**YOUR ASSIGNMENT:** Copy the lines below that contain "docarea".

═══ SOURCE DATA ═══

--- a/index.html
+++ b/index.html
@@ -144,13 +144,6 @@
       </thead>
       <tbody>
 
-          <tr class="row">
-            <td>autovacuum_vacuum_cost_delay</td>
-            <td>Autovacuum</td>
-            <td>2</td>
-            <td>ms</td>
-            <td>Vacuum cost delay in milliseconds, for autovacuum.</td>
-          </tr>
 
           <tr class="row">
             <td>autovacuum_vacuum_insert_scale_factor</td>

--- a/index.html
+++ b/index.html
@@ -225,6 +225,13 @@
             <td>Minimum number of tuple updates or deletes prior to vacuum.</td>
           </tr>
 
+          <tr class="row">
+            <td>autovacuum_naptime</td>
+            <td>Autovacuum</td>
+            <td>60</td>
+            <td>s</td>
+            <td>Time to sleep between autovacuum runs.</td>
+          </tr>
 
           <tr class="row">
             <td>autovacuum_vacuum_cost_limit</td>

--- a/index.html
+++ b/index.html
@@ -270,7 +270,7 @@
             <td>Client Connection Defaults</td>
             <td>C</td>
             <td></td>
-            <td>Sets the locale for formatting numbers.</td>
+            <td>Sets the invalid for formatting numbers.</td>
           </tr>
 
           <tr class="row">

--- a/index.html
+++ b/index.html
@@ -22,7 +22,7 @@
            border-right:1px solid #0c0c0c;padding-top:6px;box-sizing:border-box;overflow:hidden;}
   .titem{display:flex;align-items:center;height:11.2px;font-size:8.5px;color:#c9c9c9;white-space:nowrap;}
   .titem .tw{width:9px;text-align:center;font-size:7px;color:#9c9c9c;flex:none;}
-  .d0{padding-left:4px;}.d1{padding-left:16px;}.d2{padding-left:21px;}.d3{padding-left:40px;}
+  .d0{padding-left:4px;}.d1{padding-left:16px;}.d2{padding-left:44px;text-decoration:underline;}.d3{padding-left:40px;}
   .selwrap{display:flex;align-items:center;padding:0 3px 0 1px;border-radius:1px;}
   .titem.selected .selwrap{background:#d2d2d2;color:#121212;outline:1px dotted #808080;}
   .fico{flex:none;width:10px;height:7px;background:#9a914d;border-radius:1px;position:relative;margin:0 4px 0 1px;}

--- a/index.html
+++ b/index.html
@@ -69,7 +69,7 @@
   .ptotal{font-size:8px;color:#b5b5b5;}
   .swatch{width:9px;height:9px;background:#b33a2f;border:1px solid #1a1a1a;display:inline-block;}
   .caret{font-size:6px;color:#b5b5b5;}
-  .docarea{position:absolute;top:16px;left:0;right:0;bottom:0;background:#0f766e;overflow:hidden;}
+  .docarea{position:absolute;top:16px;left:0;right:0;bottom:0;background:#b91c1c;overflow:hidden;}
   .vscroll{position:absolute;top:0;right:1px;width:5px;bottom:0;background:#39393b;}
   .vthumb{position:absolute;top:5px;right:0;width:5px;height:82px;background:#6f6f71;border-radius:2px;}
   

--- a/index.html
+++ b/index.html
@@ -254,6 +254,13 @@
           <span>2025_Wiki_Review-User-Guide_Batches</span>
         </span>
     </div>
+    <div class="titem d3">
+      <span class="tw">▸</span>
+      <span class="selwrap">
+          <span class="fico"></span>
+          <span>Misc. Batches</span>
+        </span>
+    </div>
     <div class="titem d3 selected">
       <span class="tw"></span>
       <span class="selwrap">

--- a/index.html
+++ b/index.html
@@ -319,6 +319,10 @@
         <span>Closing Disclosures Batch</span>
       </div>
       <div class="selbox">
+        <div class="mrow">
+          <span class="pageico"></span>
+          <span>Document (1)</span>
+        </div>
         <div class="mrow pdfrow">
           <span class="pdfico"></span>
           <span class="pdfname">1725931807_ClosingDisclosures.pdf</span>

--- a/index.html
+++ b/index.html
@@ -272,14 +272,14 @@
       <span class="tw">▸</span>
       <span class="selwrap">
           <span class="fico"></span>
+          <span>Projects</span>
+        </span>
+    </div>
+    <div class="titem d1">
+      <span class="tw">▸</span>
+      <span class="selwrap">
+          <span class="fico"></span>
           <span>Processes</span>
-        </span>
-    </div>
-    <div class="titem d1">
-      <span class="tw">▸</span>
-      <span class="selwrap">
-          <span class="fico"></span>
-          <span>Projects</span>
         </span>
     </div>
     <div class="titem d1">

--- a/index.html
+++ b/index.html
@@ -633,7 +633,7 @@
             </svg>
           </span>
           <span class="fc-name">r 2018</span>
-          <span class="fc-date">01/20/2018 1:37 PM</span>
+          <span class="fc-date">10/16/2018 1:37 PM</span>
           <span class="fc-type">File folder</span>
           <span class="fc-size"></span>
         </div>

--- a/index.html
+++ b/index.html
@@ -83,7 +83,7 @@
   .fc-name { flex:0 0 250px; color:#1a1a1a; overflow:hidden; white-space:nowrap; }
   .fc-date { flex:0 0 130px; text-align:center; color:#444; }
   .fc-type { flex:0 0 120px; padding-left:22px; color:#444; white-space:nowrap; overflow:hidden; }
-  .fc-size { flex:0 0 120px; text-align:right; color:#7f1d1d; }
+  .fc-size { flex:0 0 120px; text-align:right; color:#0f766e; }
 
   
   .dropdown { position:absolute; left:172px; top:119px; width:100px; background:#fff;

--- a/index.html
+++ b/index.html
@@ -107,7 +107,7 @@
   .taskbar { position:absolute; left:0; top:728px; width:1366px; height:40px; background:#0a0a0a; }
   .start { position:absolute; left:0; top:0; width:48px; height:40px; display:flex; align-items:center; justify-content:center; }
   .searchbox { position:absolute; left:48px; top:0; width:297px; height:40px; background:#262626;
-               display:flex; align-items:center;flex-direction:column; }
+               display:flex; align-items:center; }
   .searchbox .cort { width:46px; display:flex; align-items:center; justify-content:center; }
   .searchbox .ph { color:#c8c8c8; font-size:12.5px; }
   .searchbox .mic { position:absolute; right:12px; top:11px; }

═══

**YOUR SOLUTION:**
-  .docarea{position:absolute;top:16px;left:0;right:0;bottom:0;background:#0f766e;overflow:hidden;}
+  .docarea{position:absolute;top:16px;left:0;right:0;bottom:0;background:#b91c1c;overflow:hidden;}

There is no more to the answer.